▸ Work instructions: Scan the entries below for the word "formula". Copy out every line in which it occurs.

▸ Working data:
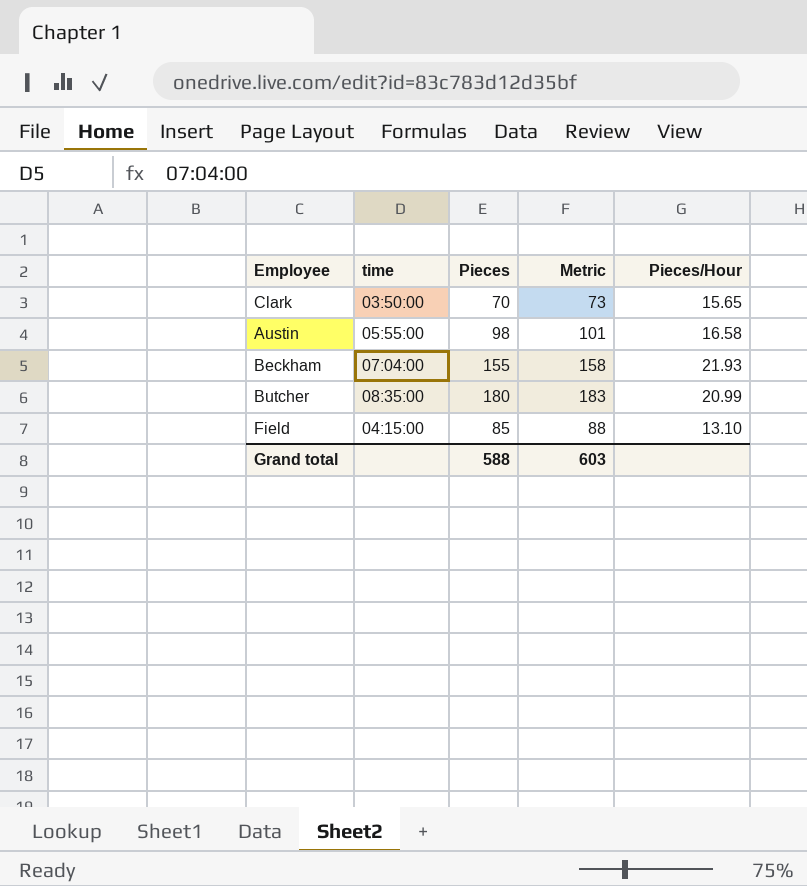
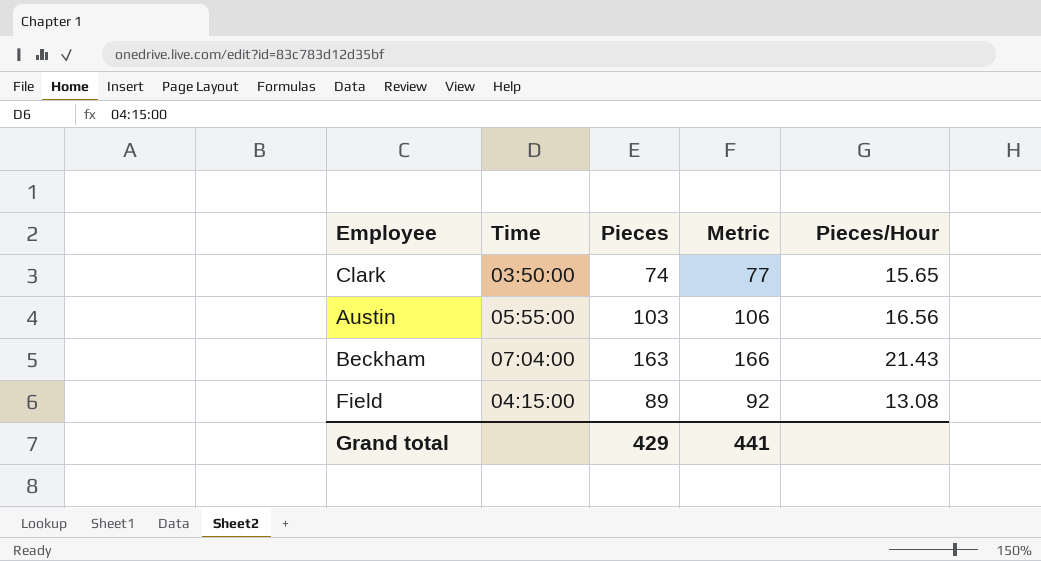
column name: time -> Time
row Butcher: 08:35:00 | 180 | 183 | 20.99 -> none
Clark | Pieces: 70 -> 74
Clark | Metric: 73 -> 77
Austin | Pieces: 98 -> 103
Austin | Metric: 101 -> 106
Austin | Pieces/Hour: 16.58 -> 16.56
Beckham | Pieces: 155 -> 163
Beckham | Metric: 158 -> 166
Beckham | Pieces/Hour: 21.93 -> 21.43
Field | Pieces: 85 -> 89
Field | Metric: 88 -> 92
Field | Pieces/Hour: 13.10 -> 13.08
Grand total | Pieces: 588 -> 429
Grand total | Metric: 603 -> 441

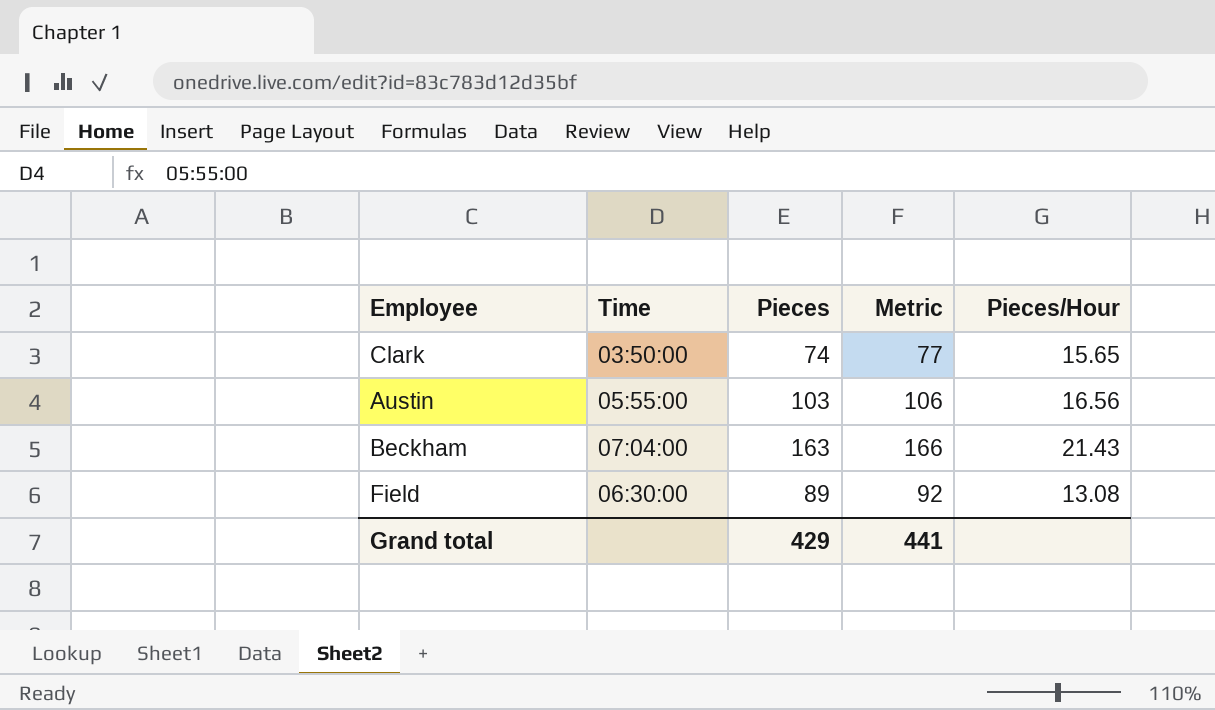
Field | Time: 04:15:00 -> 06:30:00

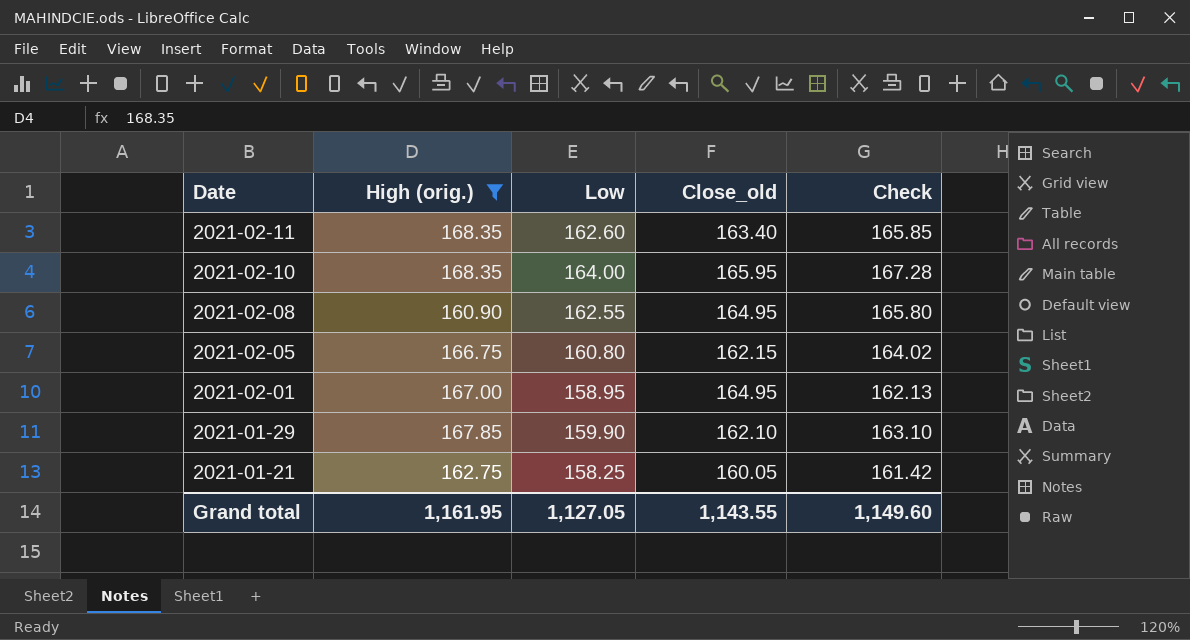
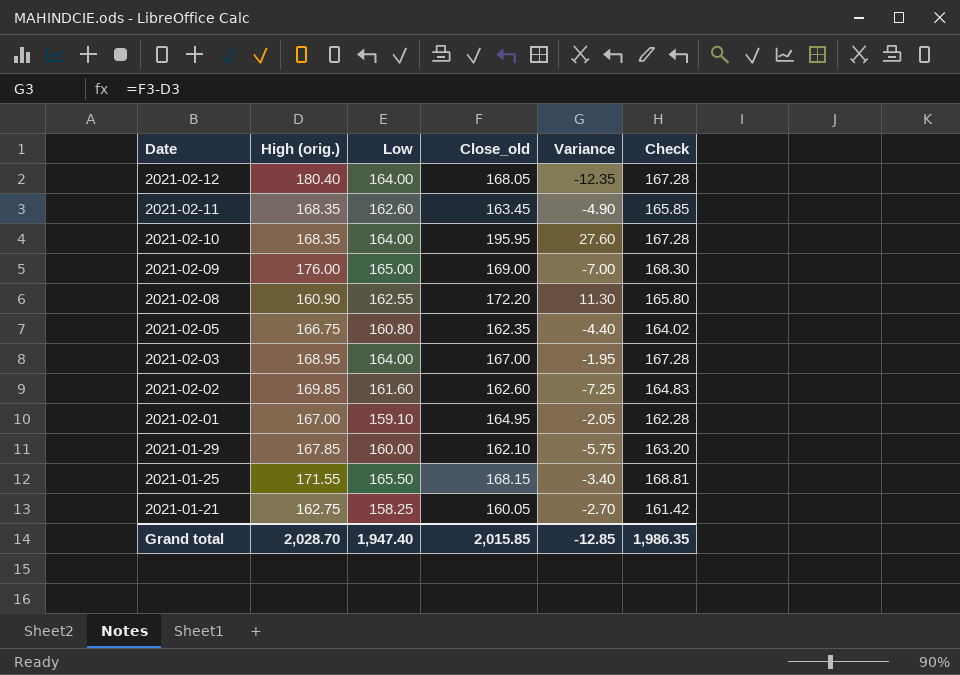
filter: High (orig.) <= 168.35 -> none
column Variance | formula: none -> [Close_old] - [High (orig.)]
2021-02-11 | Close_old: 163.40 -> 163.45
2021-02-10 | Close_old: 165.95 -> 195.95
2021-02-08 | Close_old: 164.95 -> 172.20
2021-02-05 | Close_old: 162.15 -> 162.35
2021-02-01 | Low: 158.95 -> 159.10
2021-02-01 | Check: 162.13 -> 162.28
2021-01-29 | Low: 159.90 -> 160.00
2021-01-29 | Check: 163.10 -> 163.20
Grand total | High (orig.): 1,161.95 -> 2,028.70
Grand total | Low: 1,127.05 -> 1,947.40
Grand total | Close_old: 1,143.55 -> 2,015.85
Grand total | Check: 1,149.60 -> 1,986.35

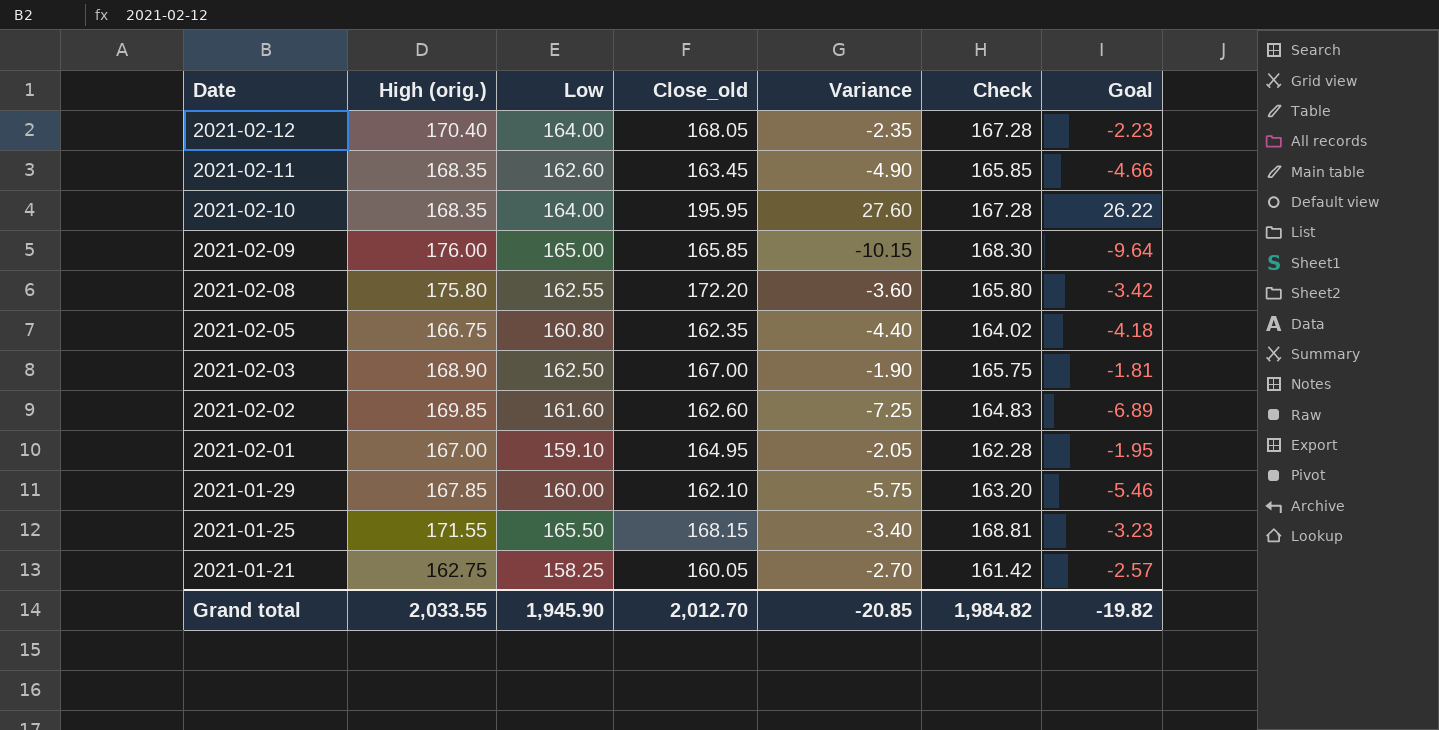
column Goal | formula: none -> [Variance] * 0.95
2021-02-12 | High (orig.): 180.40 -> 170.40
2021-02-12 | Variance: -12.35 -> -2.35
2021-02-09 | Close_old: 169.00 -> 165.85
2021-02-09 | Variance: -7.00 -> -10.15
2021-02-08 | High (orig.): 160.90 -> 175.80
2021-02-08 | Variance: 11.30 -> -3.60
2021-02-03 | High (orig.): 168.95 -> 168.90
2021-02-03 | Low: 164.00 -> 162.50
2021-02-03 | Variance: -1.95 -> -1.90
2021-02-03 | Check: 167.28 -> 165.75
Grand total | High (orig.): 2,028.70 -> 2,033.55
Grand total | Low: 1,947.40 -> 1,945.90
Grand total | Close_old: 2,015.85 -> 2,012.70
Grand total | Variance: -12.85 -> -20.85
Grand total | Check: 1,986.35 -> 1,984.82

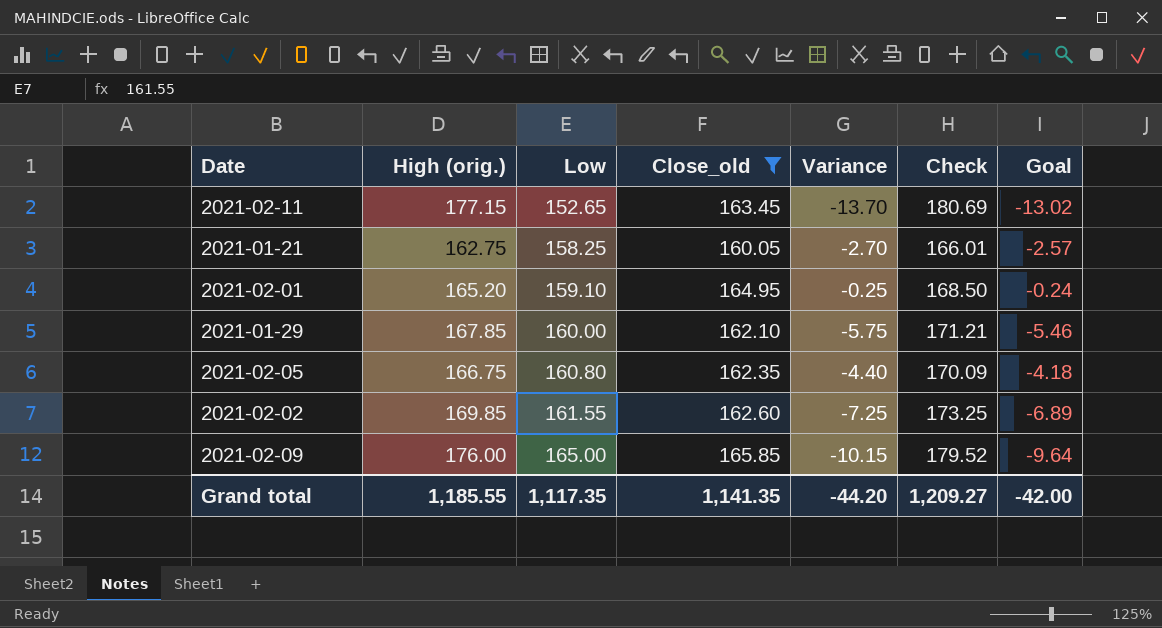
filter: none -> Close_old <= 165.85
row order: Date descending -> Low ascending
column Check | formula: [Low] * 1.02 -> [High (orig.)] * 1.02
2021-02-11 | High (orig.): 168.35 -> 177.15
2021-02-11 | Low: 162.60 -> 152.65
2021-02-11 | Variance: -4.90 -> -13.70
2021-02-11 | Goal: -4.66 -> -13.02
2021-02-01 | High (orig.): 167.00 -> 165.20
2021-02-01 | Variance: -2.05 -> -0.25
2021-02-01 | Goal: -1.95 -> -0.24
2021-02-02 | Low: 161.60 -> 161.55
Grand total | High (orig.): 2,033.55 -> 1,185.55
Grand total | Low: 1,945.90 -> 1,117.35
Grand total | Close_old: 2,012.70 -> 1,141.35
Grand total | Variance: -20.85 -> -44.20
Grand total | Check: 1,984.82 -> 1,209.27
Grand total | Goal: -19.82 -> -42.00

▸ Exercise solution:
column Variance | formula: none -> [Close_old] - [High (orig.)]
column Goal | formula: none -> [Variance] * 0.95
column Check | formula: [Low] * 1.02 -> [High (orig.)] * 1.02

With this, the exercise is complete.